Question

Sometimes my tuna, chicken or salmon has brownish spots, and sometimes there appears to be less meat, why is that?

Variation in the meat to liquid ratio and browning are both due to natural variation and our once cooked process.

Our salmon, chicken, and tuna (albacore and skipjack) are processed using the once cooked method, wherein the meat is placed in the can, sealed, and then cooked. It is completely cooked and ready to eat right out of the can.

Since no liquid is added, the only liquid present in the can comes from the fat and juices that cook out of the fish/chicken. When the tuna, salmon or chicken is more lean, and hence higher in protein, there might not be enough fat and juice to completely surround the meat with liquid as it cooks. This results in brownish spots, or caramelization. Please view this example of the brownish spots, or caramelization in the can.
Conversely, if the fish/chicken is higher in fat, more liquid will cook out and this may give the impression of less meat in the can. However, all cans are packed with the same amount of meat and no liquids are added. It is natural variation that will cause the meat to liquid ratio to vary.

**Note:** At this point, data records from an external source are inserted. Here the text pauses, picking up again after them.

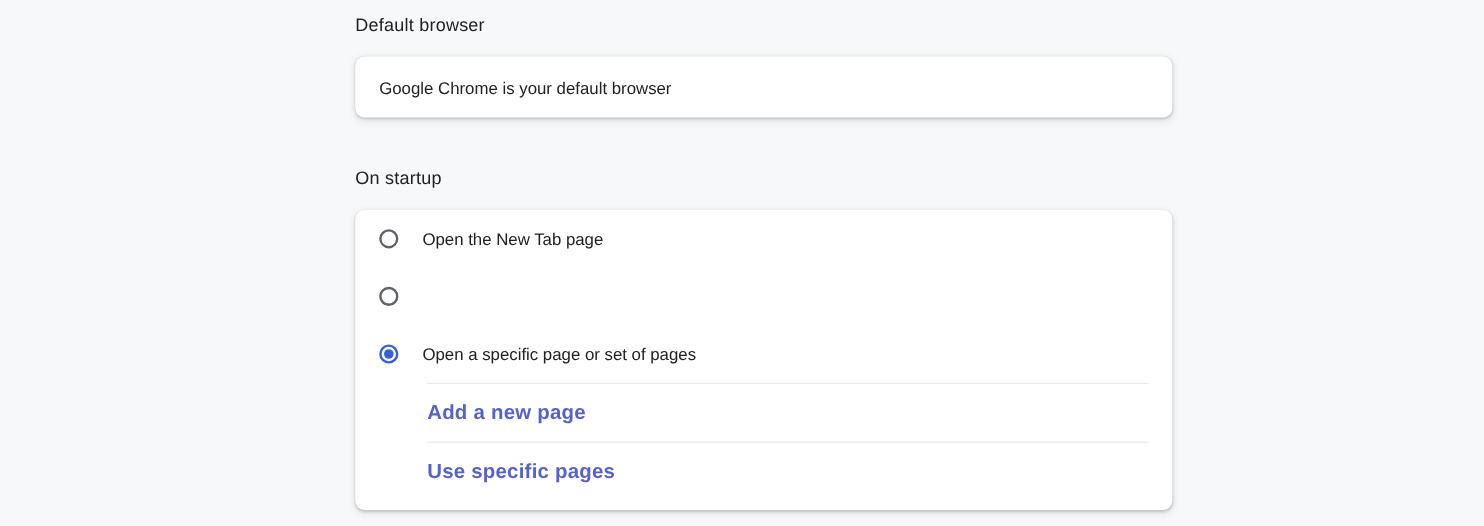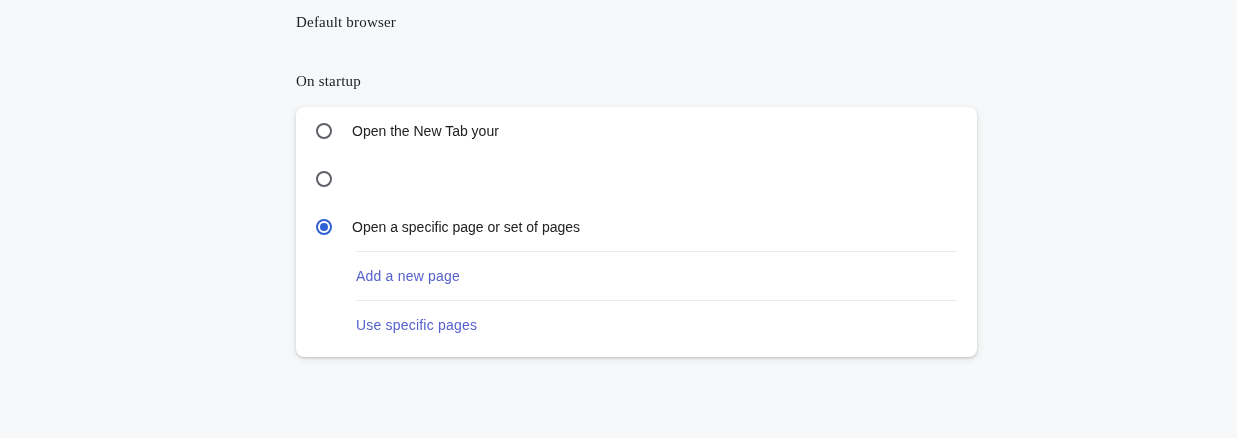--- a/index.html
+++ b/index.html
@@ -20,21 +20,20 @@
     width: 681px;
     padding-top: 14px;
   }
   .section-heading {
     margin: 0;
     font-size: 15px;
     font-weight: 400;
     line-height: 16px;
     color: var(--text, #202124);
     letter-spacing: 0.2px;
-    font-family: Liberation Serif, serif;
   }
   .heading-on-startup { margin-top: 43px; }
   .card {
     background: var(--card-bg, #ffffff);
     border-radius: 8px;
     box-shadow: 0 1px 2px rgba(60,64,67,0.22), 0 2px 6px 1px rgba(60,64,67,0.10);
   }
   .card-default-browser {
     margin-top: 17px;
     height: 51px;
@@ -83,44 +82,47 @@
     margin: 0 20px 0 60px;
   }
   .link-row {
     display: flex;
     align-items: center;
     height: 48px;
     padding-left: 60px;
     cursor: pointer;
   }
   .link-label {
-    font-size: 14px;
-    font-weight: 400;
+    font-size: 17px;
+    font-weight: 700;
     letter-spacing: 0.2px;
     color: var(--link, #5561cd);
   }
 </style>
 </head>
 <body>
 
 <div class="page">
   <div class="content">
 
     <h2 class="section-heading">Default browser</h2>
 
+    <div class="card card-default-browser">
+      <span>Google Chrome is your default browser</span>
+    </div>
 
     <h2 class="section-heading heading-on-startup">On startup</h2>
 
     <div class="card card-on-startup">
 
       <div class="radio-row">
         <span class="radio">
             <span class="dot"></span>
           </span>
-        <span class="radio-label">Open the New Tab your</span>
+        <span class="radio-label">Open the New Tab page</span>
       </div>
 
       <div class="radio-row">
         <span class="radio">
             <span class="dot"></span>
           </span>
       </div>
 
       <div class="radio-row selected">
         <span class="radio">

We encourage our customers to break up the meat and allow the liquid to reabsorb. There are beneficial long chain Omega 3 fatty acids in the salmon and tuna, and small particles of protein, called peptides, in all three products. The nutrition panels are based on the whole contents, meat and liquid.

The exception to this is the albacore tuna which we pack in olive oil; it is twice cooked and will not exhibit as much natural variation.